▶ [Aim of the task]: Copy out exactly the stretch of the listing below that begins at the line containing "position:absolute; left:7px; top:23px;" and ends at the line containing "left:230px; top:57px; width:244px;", and copy nothing outside it.

══ Records shown

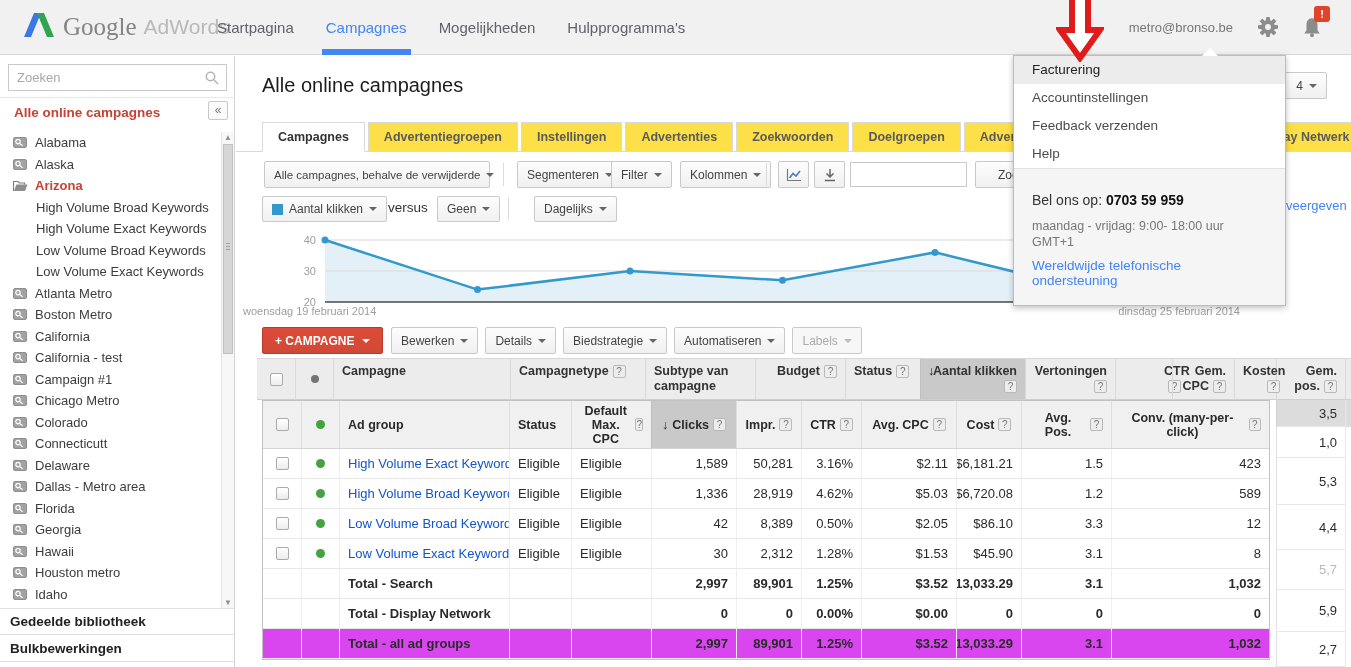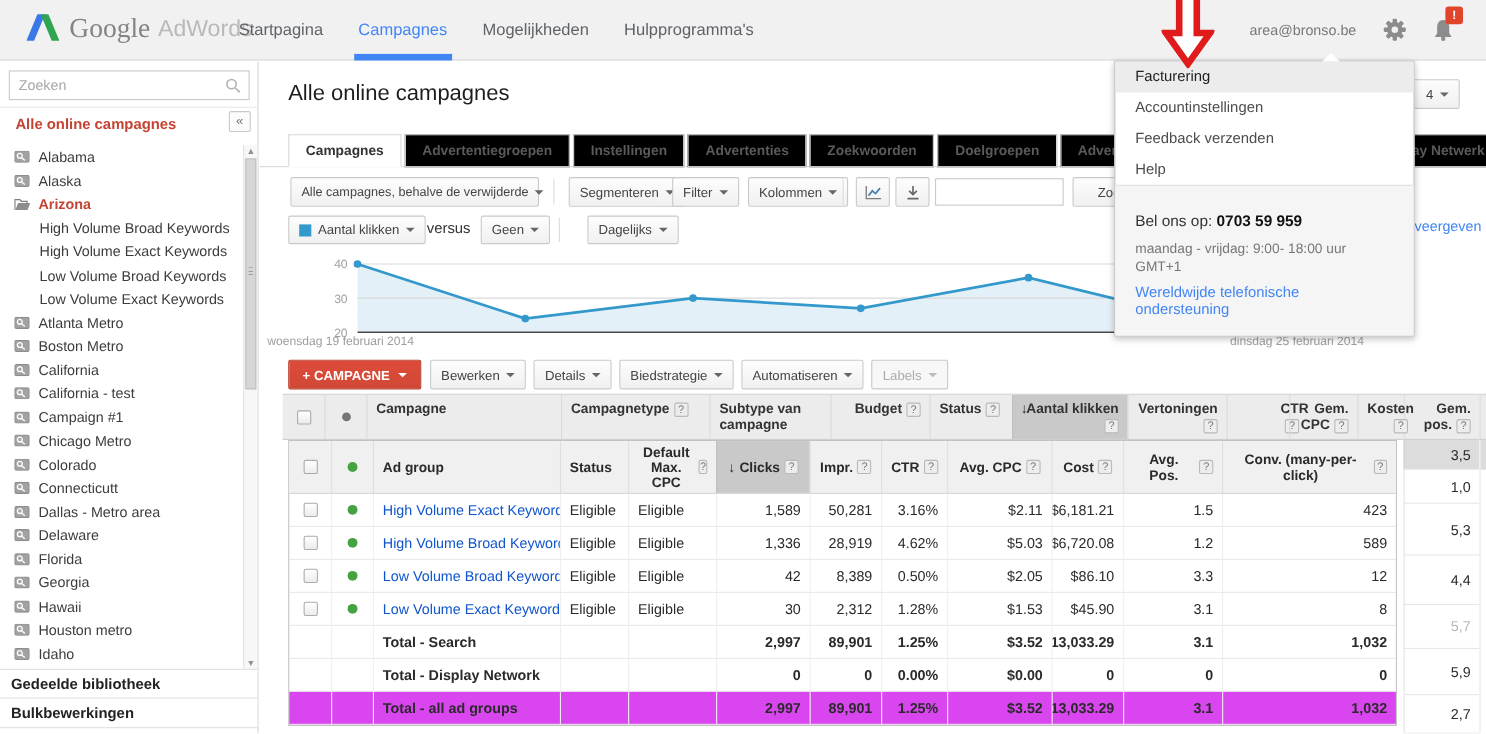--- a/index.html
+++ b/index.html
@@ -42,21 +42,21 @@
   #sb-thumb::after { content:""; position:absolute; left:2px; right:2px; top:98px; height:7px;
      background:repeating-linear-gradient(#9f9f9f 0 1px, transparent 1px 3px); }
   .sb-footer { position:absolute; left:0; width:234px; padding-left:10px; font-weight:bold; font-size:13.5px; color:#222; border-top:1px solid #e0e0e0; display:flex; align-items:center; cursor:pointer; background:#fff; }
   #sb-footer-0 { top:552px; height:26px; }
   #sb-footer-1 { top:578px; height:28px; border-bottom:1px solid #e0e0e0; }
 
   
   #page-title { position:absolute; left:262px; top:74px; font-size:20px; color:#1d1d1d; }
   #tab-baseline { position:absolute; left:236px; top:151px; width:1115px; height:1px; background:#d9d9d9; z-index:1; }
   #tabs { position:absolute; left:262px; top:122px; display:flex; z-index:2; }
-  .tab { height:30px; line-height:28px; padding:0 15px; background:#000000; border:1px solid #d9d9d9; margin-right:3px; font-size:12.5px; font-weight:bold; color:#5a5a5a; cursor:pointer; white-space:nowrap; }
+  .tab { height:30px; line-height:28px; padding:0 15px; background:#fde047; border:1px solid #d9d9d9; margin-right:3px; font-size:12.5px; font-weight:bold; color:#5a5a5a; cursor:pointer; white-space:nowrap; }
   .tab.active { background:#fff; border-bottom-color:#fff; color:#333; }
   #partial-tab { position:absolute; left:1237px; top:122px; z-index:2; }
   #date-range-btn { position:absolute; left:1245px; top:72px; width:82px; justify-content:flex-end; }
   #weergeven { position:absolute; left:1286px; top:198px; color:#4285f4; font-size:13px; cursor:pointer; }
 
   .btn { position:absolute; display:inline-flex; align-items:center; gap:6px; height:27px; padding:0 9px; background:linear-gradient(#fdfdfd,#f0f0f0); border:1px solid #c9c9c9; border-radius:2px; font-size:12px; color:#444; cursor:pointer; white-space:nowrap; }
   .caret { width:0; height:0; border-left:4px solid transparent; border-right:4px solid transparent; border-top:4px solid #666; flex:none; }
   .btn.disabled { color:#ababab; cursor:default; background:#f7f7f7; }
   .btn.disabled .caret { border-top-color:#bbb; }
   .vsep { position:absolute; width:1px; background:#dcdcdc; }
@@ -156,21 +156,21 @@
       </span>
       <span class="logo-google">Google</span>
       <span class="logo-adwords">AdWords</span>
     </div>
     <div id="top-nav">
         <div class="nav-item">Startpagina</div>
         <div class="nav-item active">Campagnes</div>
         <div class="nav-item">Mogelijkheden</div>
         <div class="nav-item">Hulpprogramma's</div>
       </div>
-    <span id="account-email">area@bronso.be</span>
+    <span id="account-email">metro@bronso.be</span>
     <span id="gear-btn">
       <svg width="22" height="22" viewBox="0 0 22 22">
         <g fill="#8c8c8c">
           <rect x="9" y="1" width="4" height="20" rx="1"></rect>
           <rect x="9" y="1" width="4" height="20" rx="1" transform="rotate(45 11 11)"></rect>
           <rect x="9" y="1" width="4" height="20" rx="1" transform="rotate(90 11 11)"></rect>
           <rect x="9" y="1" width="4" height="20" rx="1" transform="rotate(135 11 11)"></rect>
           <circle cx="11" cy="11" r="7"></circle>
         </g>
         <circle cx="11" cy="11" r="3" fill="#f1f1f1"></circle>
@@ -319,31 +319,31 @@
           <span class="sb-label">Connecticutt</span>
         </div>
         <div class="sb-item campaign">
           <span class="sb-icon">
             <svg width="14" height="11" viewBox="0 0 14 11">
               <rect x="0.5" y="0.5" width="13" height="10" rx="1.5" fill="#a2a2a2" stroke="#8e8e8e"></rect>
               <circle cx="5" cy="4.6" r="2.2" fill="none" stroke="#fff" stroke-width="1.2"></circle>
               <line x1="6.6" y1="6.4" x2="9.6" y2="8.8" stroke="#fff" stroke-width="1.2"></line>
             </svg>
           </span>
+          <span class="sb-label">Delaware</span>
+        </div>
+        <div class="sb-item campaign">
+          <span class="sb-icon">
+            <svg width="14" height="11" viewBox="0 0 14 11">
+              <rect x="0.5" y="0.5" width="13" height="10" rx="1.5" fill="#a2a2a2" stroke="#8e8e8e"></rect>
+              <circle cx="5" cy="4.6" r="2.2" fill="none" stroke="#fff" stroke-width="1.2"></circle>
+              <line x1="6.6" y1="6.4" x2="9.6" y2="8.8" stroke="#fff" stroke-width="1.2"></line>
+            </svg>
+          </span>
           <span class="sb-label">Dallas - Metro area</span>
-        </div>
-        <div class="sb-item campaign">
-          <span class="sb-icon">
-            <svg width="14" height="11" viewBox="0 0 14 11">
-              <rect x="0.5" y="0.5" width="13" height="10" rx="1.5" fill="#a2a2a2" stroke="#8e8e8e"></rect>
-              <circle cx="5" cy="4.6" r="2.2" fill="none" stroke="#fff" stroke-width="1.2"></circle>
-              <line x1="6.6" y1="6.4" x2="9.6" y2="8.8" stroke="#fff" stroke-width="1.2"></line>
-            </svg>
-          </span>
-          <span class="sb-label">Delaware</span>
         </div>
         <div class="sb-item campaign">
           <span class="sb-icon">
             <svg width="14" height="11" viewBox="0 0 14 11">
               <rect x="0.5" y="0.5" width="13" height="10" rx="1.5" fill="#a2a2a2" stroke="#8e8e8e"></rect>
               <circle cx="5" cy="4.6" r="2.2" fill="none" stroke="#fff" stroke-width="1.2"></circle>
               <line x1="6.6" y1="6.4" x2="9.6" y2="8.8" stroke="#fff" stroke-width="1.2"></line>
             </svg>
           </span>
           <span class="sb-label">Florida</span>

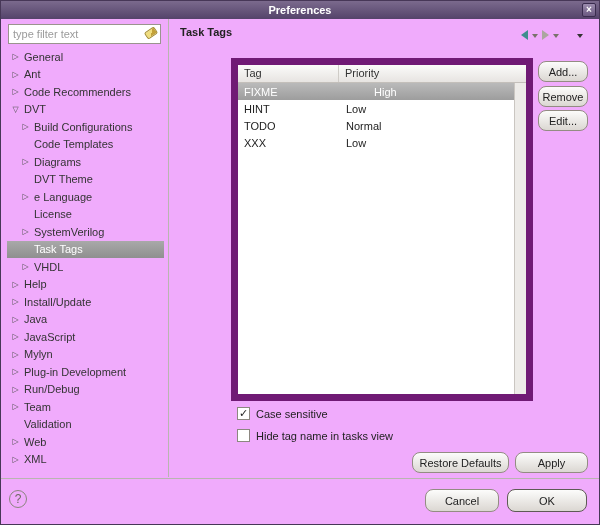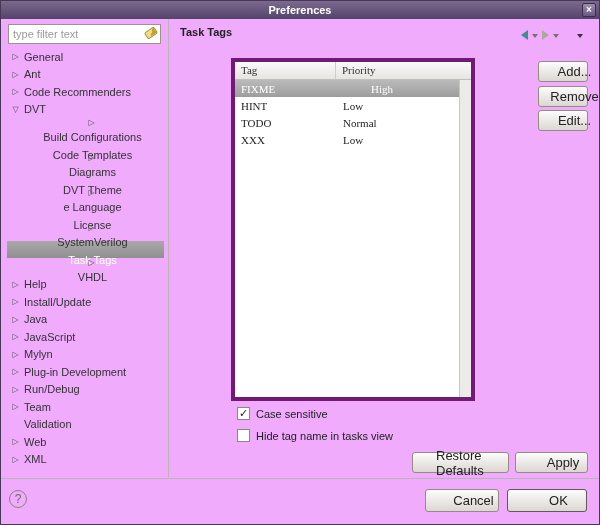--- a/index.html
+++ b/index.html
@@ -20,54 +20,54 @@
   .filter-box { position:absolute; left:7px; top:23px; width:153px; height:20px; }
   .filter-box input { width:100%; height:100%; border:1px solid #9a948e; background:#fff;
     padding:0 8px 0 4px; font-family:"Liberation Sans", sans-serif; font-size:11px; color:#333; }
   .filter-box input::placeholder { color:#9b9b9b; }
   .clear-filter-icon { position:absolute; right:4px; top:5px; width:12px; height:8px;
     background:linear-gradient(135deg,#f0dd7e 0 55%, #c3a138 55%); border:1px solid #a38a2c;
     border-radius:2px; transform:rotate(-35deg); }
 
   .tree { position:absolute; left:6px; top:47px; width:157px; bottom:48px; overflow:hidden; }
   .tree-item { height:17.5px; display:flex; align-items:center; color:#333; padding-left:2px; white-space:nowrap; }
-  .tree-item.i1 { padding-left:12px;flex-direction:column; }
+  .tree-item.i1 { padding-left:12px; }
   .tw { width:13px; flex:0 0 13px; font-size:8px; color:#555; text-align:center; }
   .tw.collapsed::before { content:"▷"; }
   .tw.expanded::before { content:"▽"; }
   .tree-item.selected { background:linear-gradient(#a9a9a9,#8f8f8f); color:#fff; }
   .tree-item .lbl { margin-left:2px; }
 
   .vsep { position:absolute; left:167px; top:18px; bottom:47px; width:1px; background:#b9b5b0; }
   .hsep { position:absolute; left:0; right:0; top:477px; height:1px; background:#b9b5b0; }
 
   
   .panel-title { position:absolute; left:179px; top:25px; font-weight:bold; color:#222; }
   .nav { position:absolute; right:16px; top:29px; display:flex; align-items:center; gap:4px; }
   .tri-left { width:0; height:0; border-top:5px solid transparent; border-bottom:5px solid transparent; border-right:7px solid #3f8e8e; }
   .tri-right { width:0; height:0; border-top:5px solid transparent; border-bottom:5px solid transparent; border-left:7px solid #aba69f; }
   .caret { width:0; height:0; border-left:3px solid transparent; border-right:3px solid transparent; border-top:4px solid #78726a; margin-top:1px; }
   .caret.dark { border-top-color:#333; margin-left:14px; }
 
   
-  .tags-table { position:absolute; left:230px; top:57px; width:244px; height:343px; background:#fff; border:4px solid #701a75;font-family:Liberation Serif, serif; }
+  .tags-table { position:absolute; left:230px; top:57px; width:302px; height:343px; background:#fff; border:7px solid #701a75; }
   .tbl-header { height:18px; display:flex; background:linear-gradient(#fbfbfa,#e7e4e1); border-bottom:1px solid #c3bfba; color:#333; }
   .th { padding-top:2px; padding-left:6px; }
   .th.tag { width:101px; border-right:1px solid #cfccc7; }
   .th.pri { flex:1; }
   .tr { height:17px; display:flex; align-items:center; }
   .td.tag { width:101px; padding-left:6px; }
   .td.pri { padding-left:7px; }
   .tr.selected { background:linear-gradient(#bababa,#9d9d9d); color:#fff;gap:28px; }
   .vscroll { position:absolute; top:18px; right:0; bottom:0; width:12px; background:#edebe8; border-left:1px solid #cac6c1; }
 
   
   .btn { position:absolute; display:flex; align-items:center; justify-content:center;
-    background:linear-gradient(#fcfcfb,#dbd7d2); border:1px solid #938c83; border-radius:3px;
-    color:#222; font-size:13px; cursor:default;padding-left:23px; }
+    background:linear-gradient(#fcfcfb,#dbd7d2); border:1px solid #938c83; border-radius:8px;
+    color:#222; font-size:11px; cursor:default; }
   .btn-add    { left:537px; top:60px;  width:50px; height:21px; }
   .btn-remove { left:537px; top:85px;  width:50px; height:21px; }
   .btn-edit   { left:537px; top:109px; width:50px; height:21px; }
   .btn-restore{ left:411px; top:451px; width:97px; height:21px; }
   .btn-apply  { left:514px; top:451px; width:73px; height:21px; }
   .btn-cancel { left:424px; top:488px; width:74px; height:23px; }
   .btn-ok     { left:506px; top:488px; width:80px; height:23px; border-color:#5e5a55; }
 
   
   .cb-row { position:absolute; left:236px; display:flex; align-items:center; gap:6px; color:#222; }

════

▶ [Your response]:
   .filter-box { position:absolute; left:7px; top:23px; width:153px; height:20px; }
   .filter-box input { width:100%; height:100%; border:1px solid #9a948e; background:#fff;
     padding:0 8px 0 4px; font-family:"Liberation Sans", sans-serif; font-size:11px; color:#333; }
   .filter-box input::placeholder { color:#9b9b9b; }
   .clear-filter-icon { position:absolute; right:4px; top:5px; width:12px; height:8px;
     background:linear-gradient(135deg,#f0dd7e 0 55%, #c3a138 55%); border:1px solid #a38a2c;
     border-radius:2px; transform:rotate(-35deg); }
 
   .tree { position:absolute; left:6px; top:47px; width:157px; bottom:48px; overflow:hidden; }
   .tree-item { height:17.5px; display:flex; align-items:center; color:#333; padding-left:2px; white-space:nowrap; }
-  .tree-item.i1 { padding-left:12px;flex-direction:column; }
+  .tree-item.i1 { padding-left:12px; }
   .tw { width:13px; flex:0 0 13px; font-size:8px; color:#555; text-align:center; }
   .tw.collapsed::before { content:"▷"; }
   .tw.expanded::before { content:"▽"; }
   .tree-item.selected { background:linear-gradient(#a9a9a9,#8f8f8f); color:#fff; }
   .tree-item .lbl { margin-left:2px; }
 
   .vsep { position:absolute; left:167px; top:18px; bottom:47px; width:1px; background:#b9b5b0; }
   .hsep { position:absolute; left:0; right:0; top:477px; height:1px; background:#b9b5b0; }
 
   
   .panel-title { position:absolute; left:179px; top:25px; font-weight:bold; color:#222; }
   .nav { position:absolute; right:16px; top:29px; display:flex; align-items:center; gap:4px; }
   .tri-left { width:0; height:0; border-top:5px solid transparent; border-bottom:5px solid transparent; border-right:7px solid #3f8e8e; }
   .tri-right { width:0; height:0; border-top:5px solid transparent; border-bottom:5px solid transparent; border-left:7px solid #aba69f; }
   .caret { width:0; height:0; border-left:3px solid transparent; border-right:3px solid transparent; border-top:4px solid #78726a; margin-top:1px; }
   .caret.dark { border-top-color:#333; margin-left:14px; }
 
   
-  .tags-table { position:absolute; left:230px; top:57px; width:244px; height:343px; background:#fff; border:4px solid #701a75;font-family:Liberation Serif, serif; }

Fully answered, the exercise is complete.